Immédiatement après la disparition progressive des œdèmes ou quelques jours à quelques semaines plus tard, la peau s’épaissit, elle se plisse et se cartonne. C’est alors qu’on observe la « peau d’éléphant  » caractéristique de la besnoitiose bovine. Dans les cas les plus graves les bovins maigrissent, leur état général se dégrade entrainant la mort de l’animal. Les symptômes sont alors très caractéristiques et lors de l’apparition du 1er cas il est possible de réaliser un prélèvement de sang ou de peau pour confirmer le diagnostic.

Les porteurs de kystes

Un animal infesté reste porteur à vie du parasite , même s’il ne tombe pas malade au moment de la contamination, il n’est pas exclu qu’il développe les symptômes plus tard, à la suite d’une baisse d’immunité (vêlage, autre maladie, …).Environ 25% des animaux infestés par la besnoitiose, qu’ils aient ou non développé un des symptômes cliniques, sont porteurs de kystes visibles sur la sclère oculaire , au niveau du pli de la queue et de la vulve.

Traiter pour ralentir l’évolution clinique …

Il n’existe aucun traitement qui permette à l’animal d’éliminer l’ensemble des parasites.

Pendant les phases d’hyperthermie et d’œdèmes, un traitement à base de sulfamides permet de ralentir l’évolution de la maladie. En général il est alors possible de valoriser l’animal à l’abattoir. Le traitement inclut des antibiotiques, il faut donc faire attention au délai d’attente. Plus le traitement est précoce, plus il est efficace. Même si l’état de l’animal s’améliore, il devra être éliminé car il reste une source de contamination pour les autres animaux. Contactez votre vétérinaire pour mettre en place un traitement adapté.

En cas de doute, contactez votre vétérinaire.

De bovin à bovin par les insectes piqueurs …

Si les parasites proches de Besnoitia besnoiti ont 2 hôtes (un intermédiaire et un définitif), son hôte définitif n’est pas connu. Les suspicions portées sur le chat n’ont jamais été confirmées expérimentalement. Les contaminations observées sont donc liées à un transfert de parasites de bovin à bovin par des insectes piqueurs, taons et stomoxes essentiellement.

Lorsqu’un insecte piqueur est interrompu pendant son repas de sang sur un bovin infesté (coup de patte, de queue …), il peut finir son repas sur un bovin indemne situé à proximité et lui inoculer le parasite.

Plusieurs paramètres influencent la vitesse de diffusion de la maladie dans le troupeau :

  • Nombre d’animaux fortement infestés
  • Quantité d’insectes piqueurs
  • Proximité entre les animaux

Quelques dizaines de mètres entre bovins suffisent à réduire le risque de transmission.

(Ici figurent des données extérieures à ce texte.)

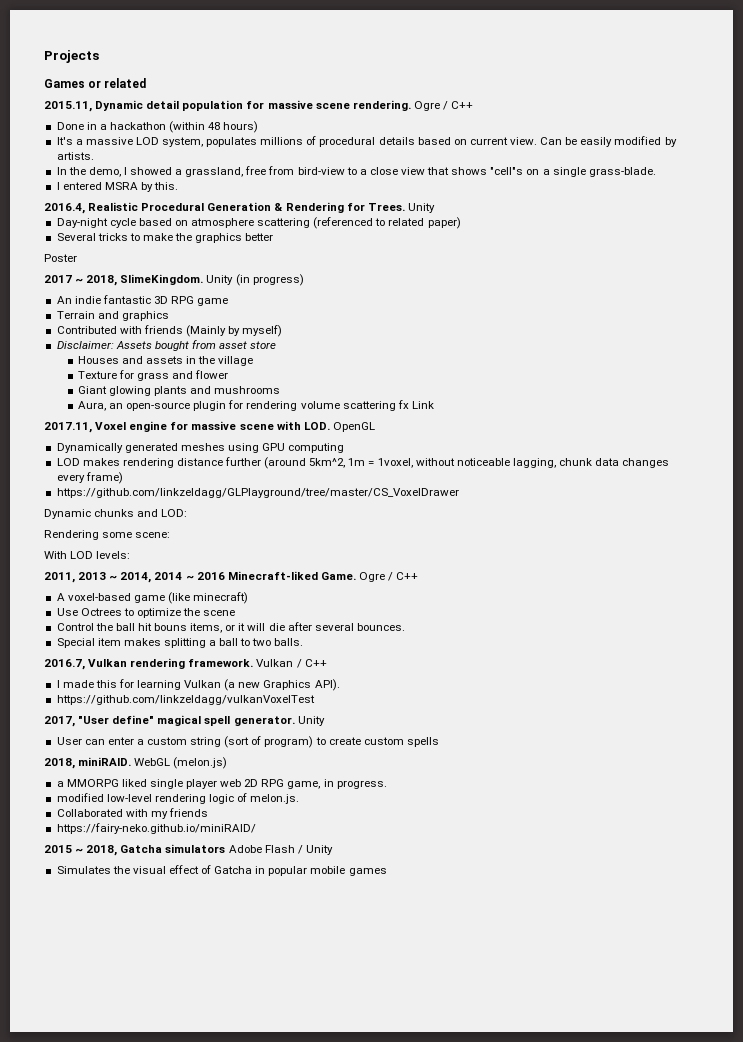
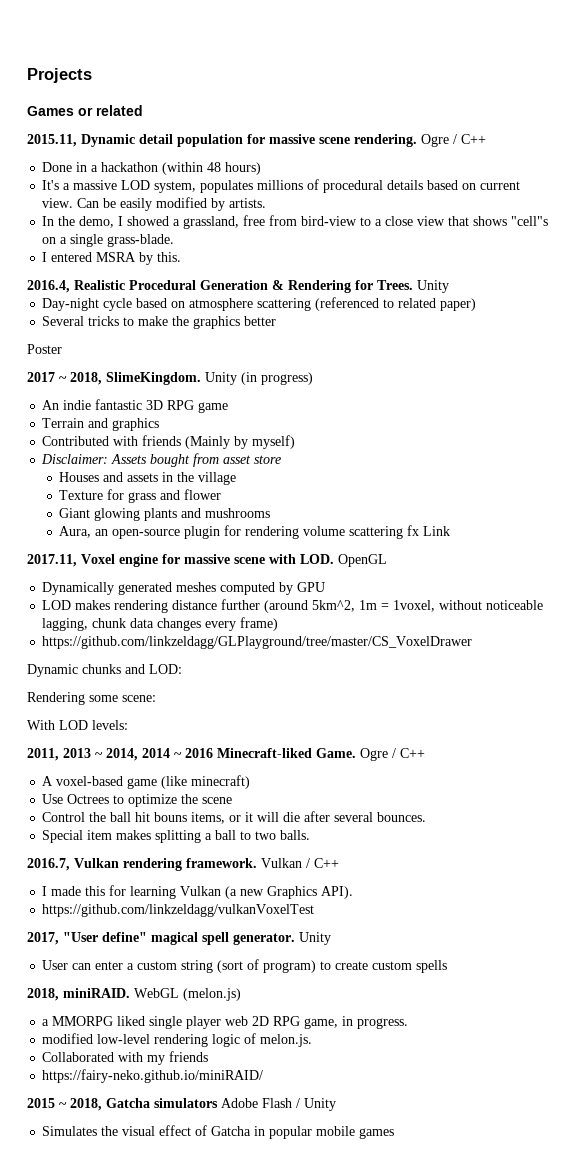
- Dynamically generated meshes using GPU computing
+ Dynamically generated meshes computed by GPU

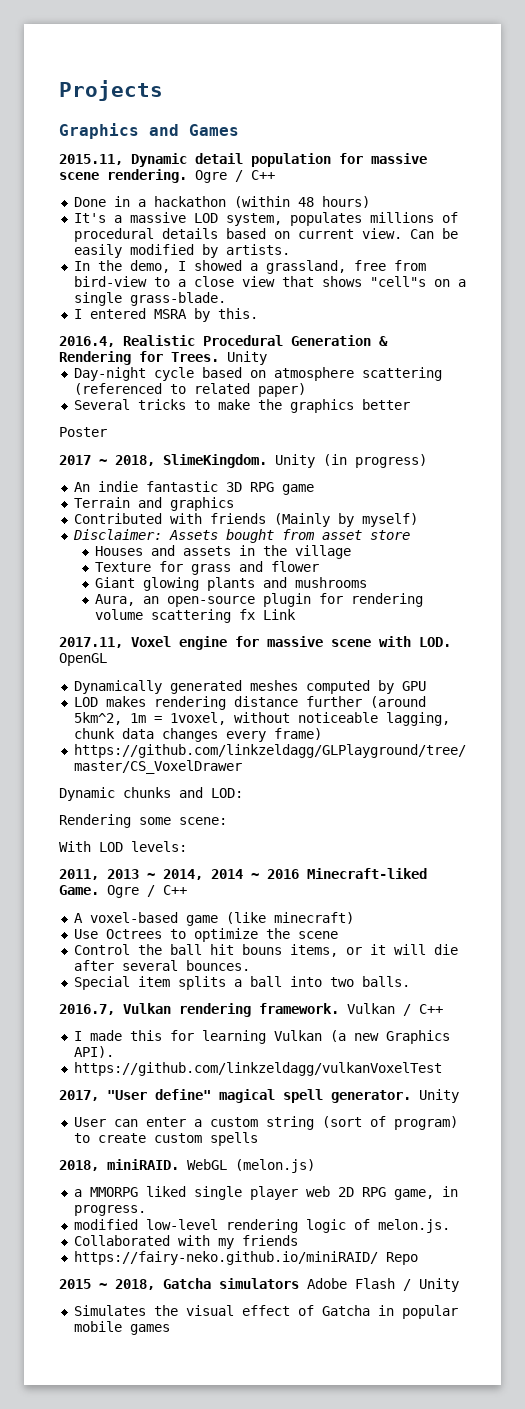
- Games or related
+ Graphics and Games
- Special item makes splitting a ball to two balls.
+ Special item splits a ball into two balls.
- https://fairy-neko.github.io/miniRAID/
+ https://fairy-neko.github.io/miniRAID/ Repo

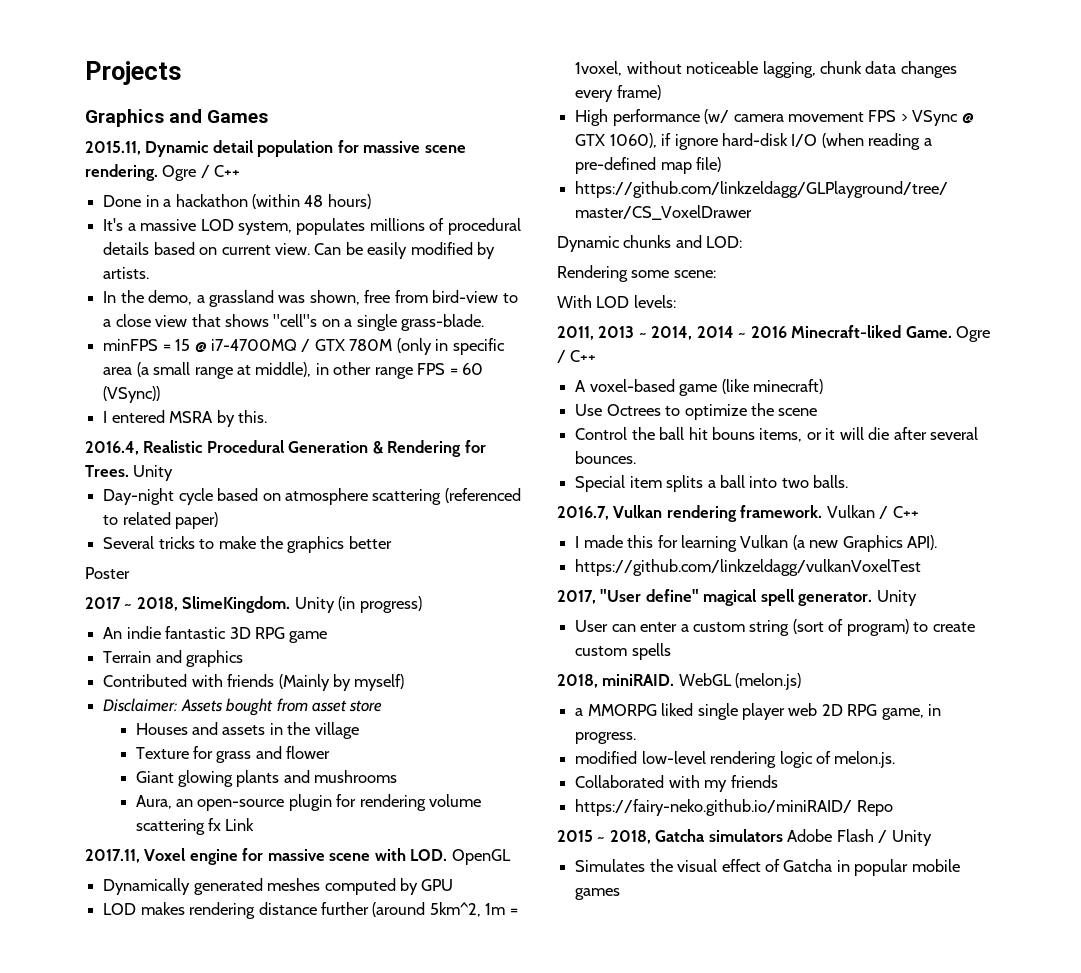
- In the demo, I showed a grassland, free from bird-view to a close view that shows "cell"s on a single grass-blade.
+ In the demo, a grassland was shown, free from bird-view to a close view that shows "cell"s on a single grass-blade.
+ minFPS = 15 @ i7-4700MQ / GTX 780M (only in specific area (a small range at middle), in other range FPS = 60 (VSync))
+ High performance (w/ camera movement FPS > VSync @ GTX 1060), if ignore hard-disk I/O (when reading a pre-defined map file)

Pour limiter la contamination de votre troupeau il est recommandé d’isoler les animaux suspects ou confirmés porteurs du parasite.

Évolution de la maladie dans le troupeau …

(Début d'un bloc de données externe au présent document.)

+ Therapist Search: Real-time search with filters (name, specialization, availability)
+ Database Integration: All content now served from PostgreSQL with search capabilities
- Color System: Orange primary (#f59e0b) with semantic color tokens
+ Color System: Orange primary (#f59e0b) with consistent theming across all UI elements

La besnoitiose peut circuler 2 à 3 ans dans un cheptel avant que les premiers cas cliniques ne se déclenchent. Même en l’absence de cas clinique il peut y avoir des animaux
infestés dans le troupeau. Lors de l’introduction du parasite, les animaux les plus sensibles développent les symptômes cliniques, la maladie touche alors des animaux de tous âges. La mortalité peut alors atteindre 10%.

Après quelques mois, la situation parait s’améliorer mais le parasite continue à circuler. Si les animaux sont en bon état physiologique et possèdent une bonne immunité, un équilibre s’installe entre bovin et parasite. Lorsqu’un animal s’affaiblit, lors d’un vêlage ou du développement d’une autre maladie, l’équilibre est rompu, de nouveaux cas cliniques apparaissent alors chez des animaux jusqu’à présent résistants. Avec le temps, broutards et génisses sont les plus sensibles, les cas cliniques peuvent se multiplier sur ces jeunes animaux perturbant fortement le renouvellement.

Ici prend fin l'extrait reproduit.